The UN has suggested that COVID-19 may force the closure of one in eight museums globally. Also from the MIT showcase check out cool gamified depiction of art gallery data in graph form from Diana Nguyen & Darius Bopp. You can try it out live here. I’ve played with the extremely comprehensive Rijksmuseum API in the past—exposing this data to the public is a savvy way to promote and raise awareness of these important institutions.


  • Straying heavily into the world of graph-adjacent art I stumbled upon an amazing collection of classic fireworks illustrations this week from pyrotechnist Jinta Hirayamas. I love the small card format and color palette of these—I want to know everything about them. Follow the instructions on that blog post to get to the high-resolution PDFs.

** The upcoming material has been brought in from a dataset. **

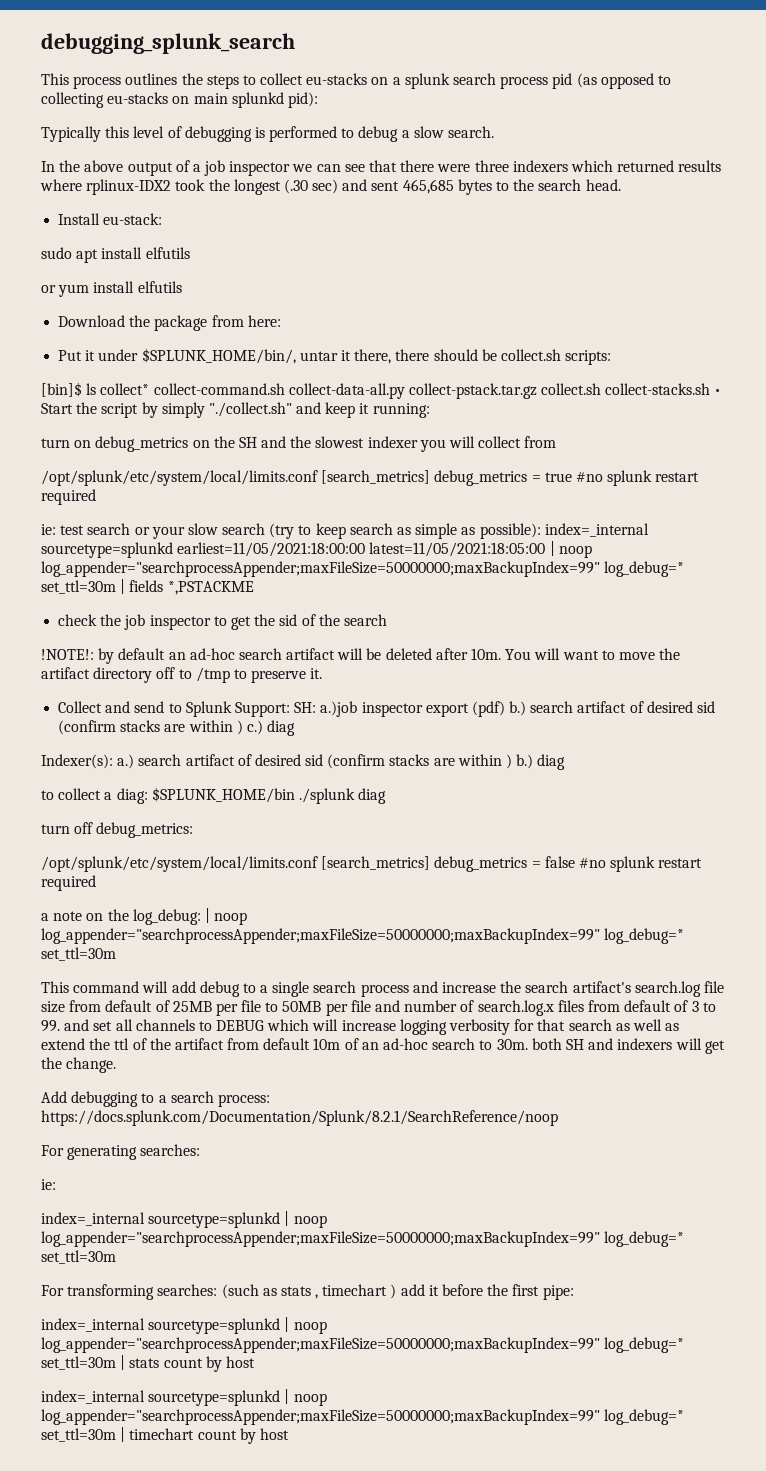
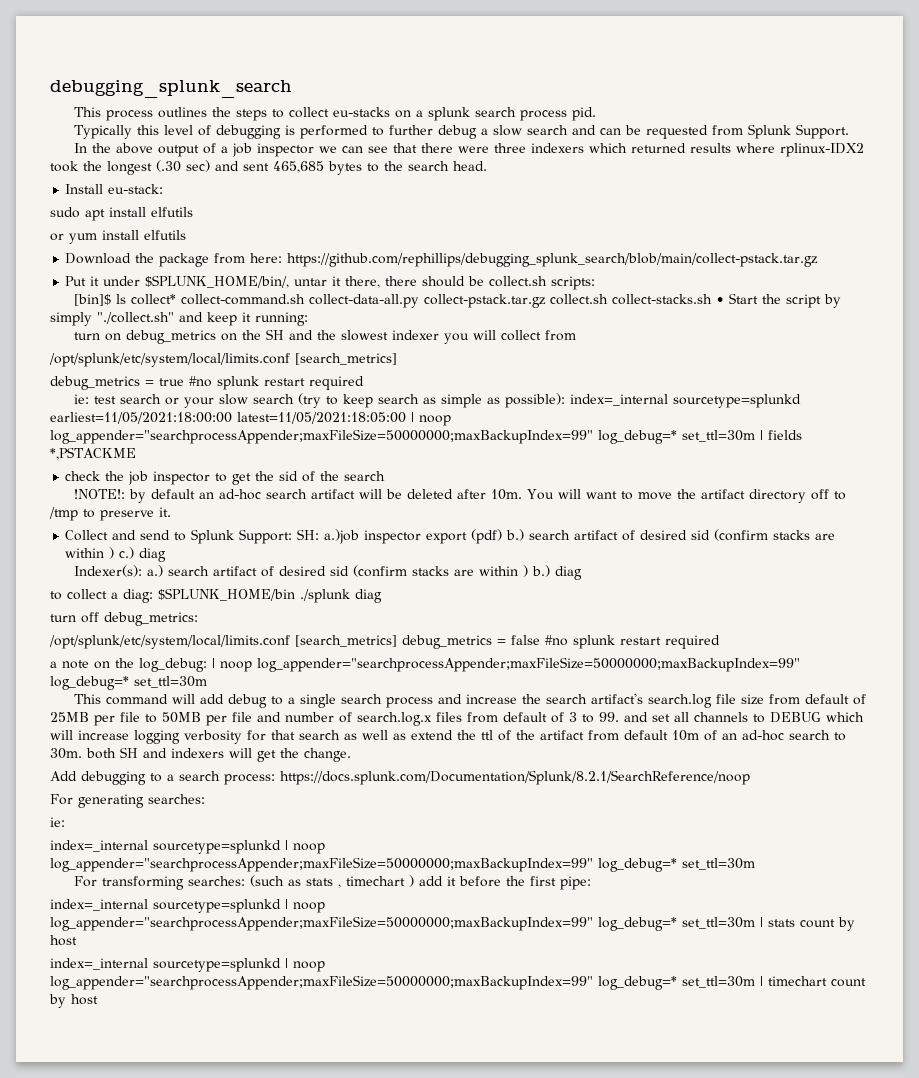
[552,73,671,89] [41,92,318,108] pid (as opposed to collecting eu-stacks on main splunkd pid): -> [572,107,597,121] pid.
(355, 133) none -> [389,125,434,135] further
[448,126,495,138] search. -> [527,124,850,139] search and can be requested from Splunk Support.
(281, 321) none -> [287,253,819,267] https://github.com/rephillips/debugging_splunk_search/blob/main/collect-pstack.tar.gz
(431, 477) none -> (397, 359) //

  • Chord Diagram aficionado Shahin Rostami has created this colorful version of the mappings between personality and species in the wildly popular Animal Crossing game from Nintendo. Incidentally this is the first time I’ve seen data visualization like this behind a Patreon paywall.

  • Fans of The Simpsons or, let’s face it, people with any awareness of pop culture, will be aware of the various “predictions” that have come true over the last 30 years. (I’ve just realized I’m only 2 months younger than the Simpsons, weird.) It’s perhaps more of a timeline than a graph but I like this Tableau visualization from Seffana Mohamed-Ajaz matching events in Springfield and when they seemed to come true in the real world.

Thanks again for subscribing. Stay safe, you’ll hear from me again in two weeks.